Pertama, kami mengunjungi Kalipancur. Setelah menelusuri petunjuk-petunjuk dimanakah sang air terjun berada, akhirnya tibalah kami di gerbang lokasi. Turun dari motor, kami langsung disambut gembira oleh bocah-bocah penduduk sekitar sana. Hal yang pertama kali mereka lontarkan pada kami adalah “Hweee… mbake nggowo wedus!!!”, terus yang lainnya berkata “Ora, iku saun de sip!!!” well, saun de sip (baca:shaun the seep) adalah boneka domba kartun yang selalu kami bawa kemana pun kami pergi jalan-jalan. Sabar ya nak, dibilang wedus terus dirimu.
Kami pun tanpa banyak bersabar langsung berjalan menyusuri tangga yang panjang dan curam untuk menuju lokasi air terjun. Rupanya bocah-bocah ini tadi sangat ramah dan mau mengantarkan kami sampai ke bawah. Namun apa yang kami temukan setelah sampai di bawah? Air terjun utamanya kecil sekali. Dengan sedikit perasaan kecewa kami duduk di batu-batu besar diantara air yang mengalir tidak terlalu deras. Ternyata kami kurang beruntung mengunjungi air terjun di musim kemarau seperti ini. Air yang mengalir hanya sedikit, seperti cucuran mata air kecil, tidak seperti biasanya yang mengalir dengan deras.



















Setelah bosan berfoto-foto ria di air terjun kering, kami berjalan menyusuri tangga ke atas bukit karena penasaran ada apa gerangan yang terdapat di atas sana. Ternyata diatas ada anak-anak mapala UPN jogja yang mendirikan camp. Mereka sedang melakukan kegiatan Rock Climbing di tebing yang terletak tidak jauh dari sana. Kami pun berkenalan dengan mereka.
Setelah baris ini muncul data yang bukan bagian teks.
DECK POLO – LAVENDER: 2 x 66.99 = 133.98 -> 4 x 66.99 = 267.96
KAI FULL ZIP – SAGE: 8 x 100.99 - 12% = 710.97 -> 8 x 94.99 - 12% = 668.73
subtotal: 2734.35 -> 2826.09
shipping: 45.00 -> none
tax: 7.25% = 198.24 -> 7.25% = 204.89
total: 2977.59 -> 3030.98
Hari sudah menunjukkan pukul 3 sore, maka kami bersiap-siap untuk melanjutkan perjalanan berikutnya, yaitu ke Rawa Pening. Dengan susah payah kami menaiki tangga curam tadi untuk kembali ke parkiran, sambil berkali-kali duduk dan minum karena kecapekan. Pengunjung lainnya memasang tampang yang sama menyedihkannya dengan kami, kecuali bocah-bocah yang dari tadi mengikuti kami. Mereka malah dengan girangnya berjoget-joget menghibur kami.
“Nggak capek dek?” tanyaku kemudian.
“Nggak lah mbak, udah biasa. Tiap hari mandi disini kok.” Jawab salah satu dari mereka.
Hah, malu sekali kalah kuat sama balita-balita ini.

***
Dengan berbekal naluri yang kuat, kami mencoba menerobos jalan tembus menuju ke Rawa Pening. Rasanya hampir putus asa mengingat jalannya yang benar-benar jelek dan kami tidak sampai-sampai ke tempat tujuan. Beberapa kali bertanya pada orang dipinggir jalan, akhirnya kami sampai juga ke tempat tujuan. Untuk melihat Rawa Pening dari dekat, kami masuk ke kawasan bukit bintang yang khusus disediakan untuk berwisata. Harga karcisnya Rp.3.000,- per kepala. Tapi… Lagi-lagi kami kecewa dengan apa yang kami dapatkan. Rawa Pening juga kering kerontang di musim kemarau.

 Cora : haduh, mama pusing nih Shaun. Papa mana lagi? Haduuh..Pongky : Heh, papa disini, dibelakang kalian. Ayo kita main putar-putaran aja daripada di bikin pening sama Rawa Pening.








Haaah, mungkin karena suka bikin pening itulah asal mula tempat ini disebut Rawa Pening. Semua orang di bikin terpening-pening karenanya. Ckckckckck.